The above list is by no means exhaustive. In fact, this entire area is fertile ground for the Labour party. The point should be made that obesity, smoking, poor diet, and air pollution are major ongoing social problems for which effective, universal, and equitable solutions exist. Meanwhile, the individualistic, free-market approaches that the current Conservative UK government tout have evidently failed to make any progress on these issues. There is a clear choice here with a clear, social-democratic answer.


  1. Marmot M, Allen J, Boyce T, et al. Health equity in England: The Marmot Review 10 years on. London, 2020.
  2. CSDH. Closing the gap in a generation: Health Equity through Action on the Social Determinants of Health.
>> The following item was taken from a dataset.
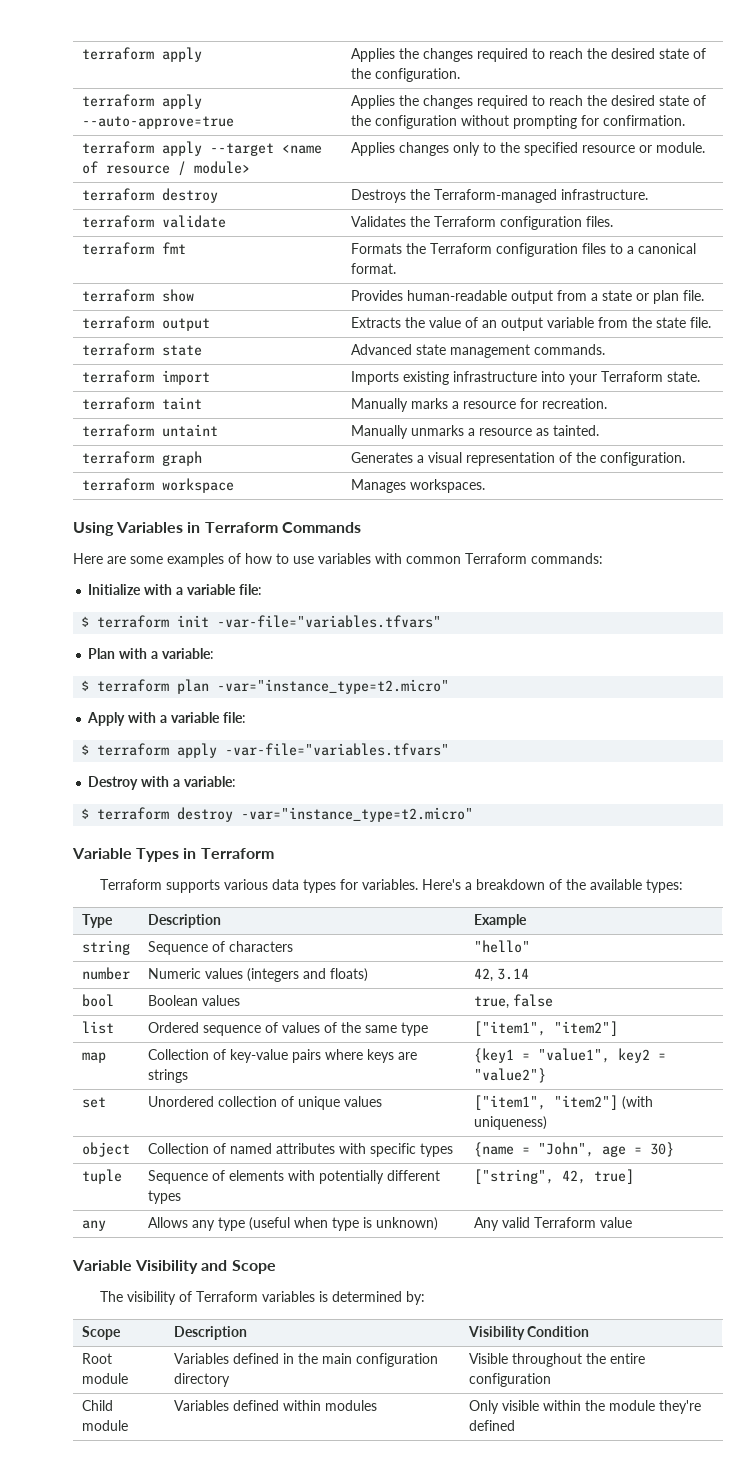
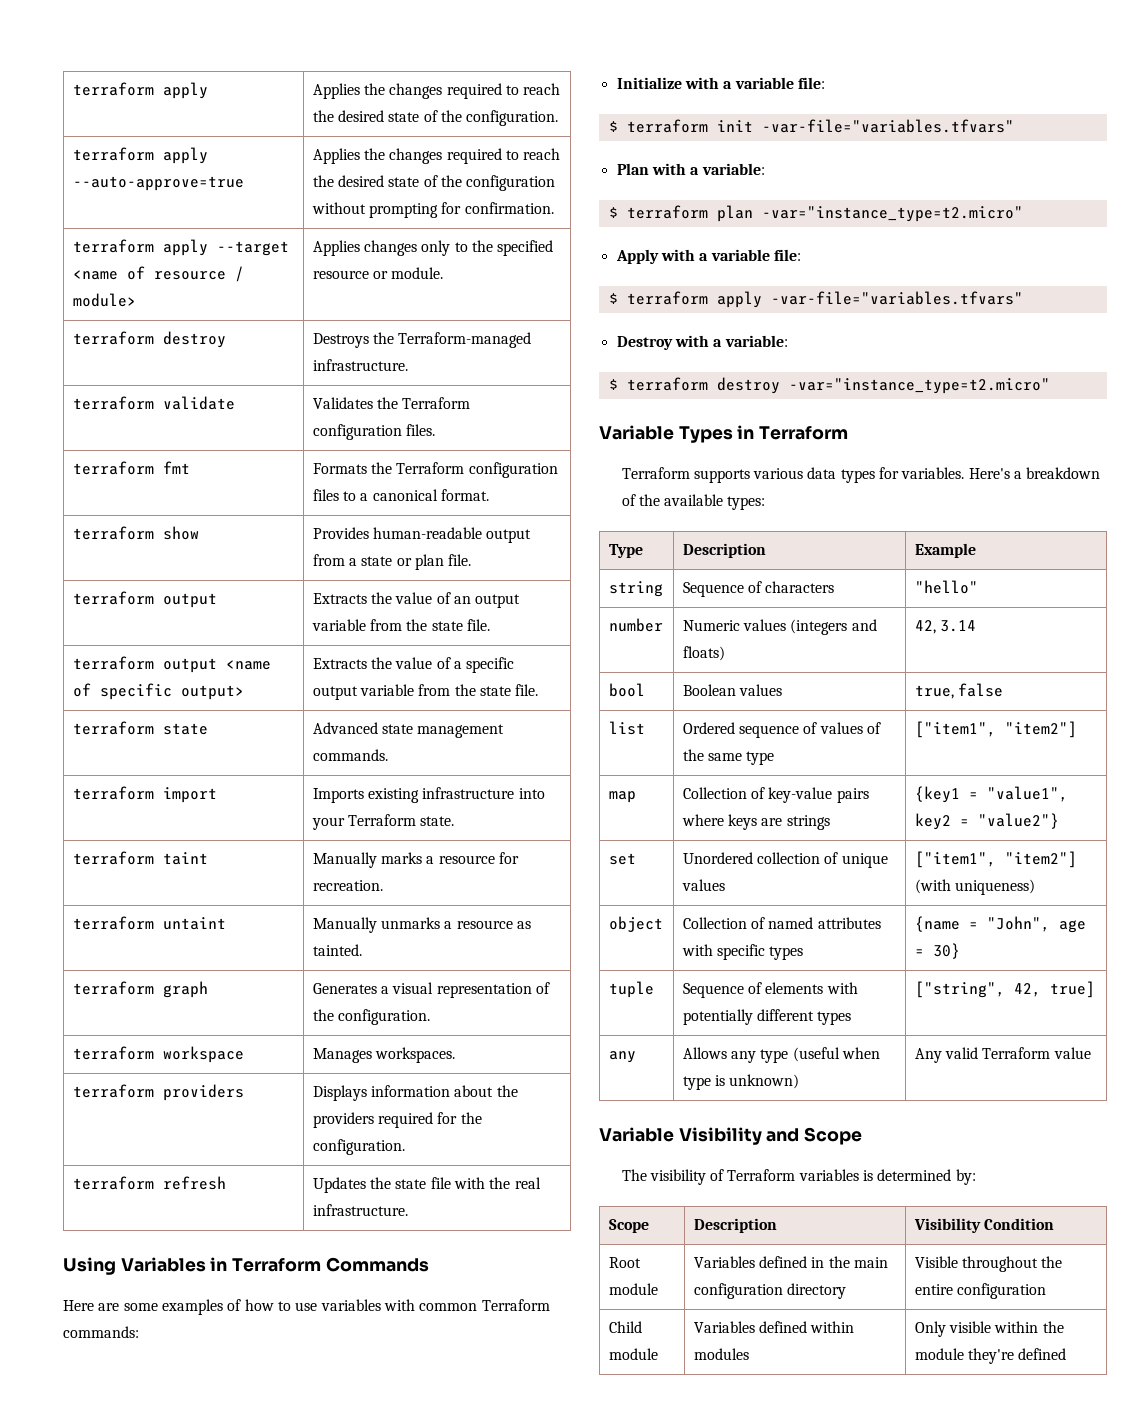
+ terraform output <name of specific output> | Extracts the value of a specific output variable from the state file.
+ terraform providers | Displays information about the providers required for the configuration.
+ terraform refresh | Updates the state file with the real infrastructure.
Geneva, 2008.
  3. Jha P, Peto R. Global effects of smoking, of quitting, and of taxing tobacco. N Engl J Med 2014;370(1):60-8. doi: 10.1056/NEJMra1308383 [published Online First: 2014/01/03]
  4. Cooper K, Stewart K. Does Money Affect Children’s Outcomes? An update. London: Centre for Analysis of Social Exclusion, 2017.
  5. Backholer K, Sarink D, Beauchamp A, et al. The impact of a tax on sugar-sweetened beverages according to socio-economic position: a systematic review of the evidence. Public Health Nutr 2016;19(17):3070-84. doi: 10.1017/S136898001600104X [published Online First: 2016/05/18]
  6. Walker P, Butler P. Boris Johnson appears to rule out sugar and salt tax to tackle junk food reliance. Guardian 2021.
  7. Abey J, Harrop A. How to increase social security with public support. London, 2021.
  8. UNICEF. The child care transition: A league table of early childhood education and care in economically advanced countries. Florence, 2008.
  9. NFSG. National Food Strategy: Independent Review, 2021.

 

 

Daniel Jones is a Welsh academic fellow and epidemiologist based at Cardiff University as well as a public health doctor. His research interests include social determinants of health and the Wellbeing of Future Generations Act and he also acts as a representative for junior doctors in the British Medical Association.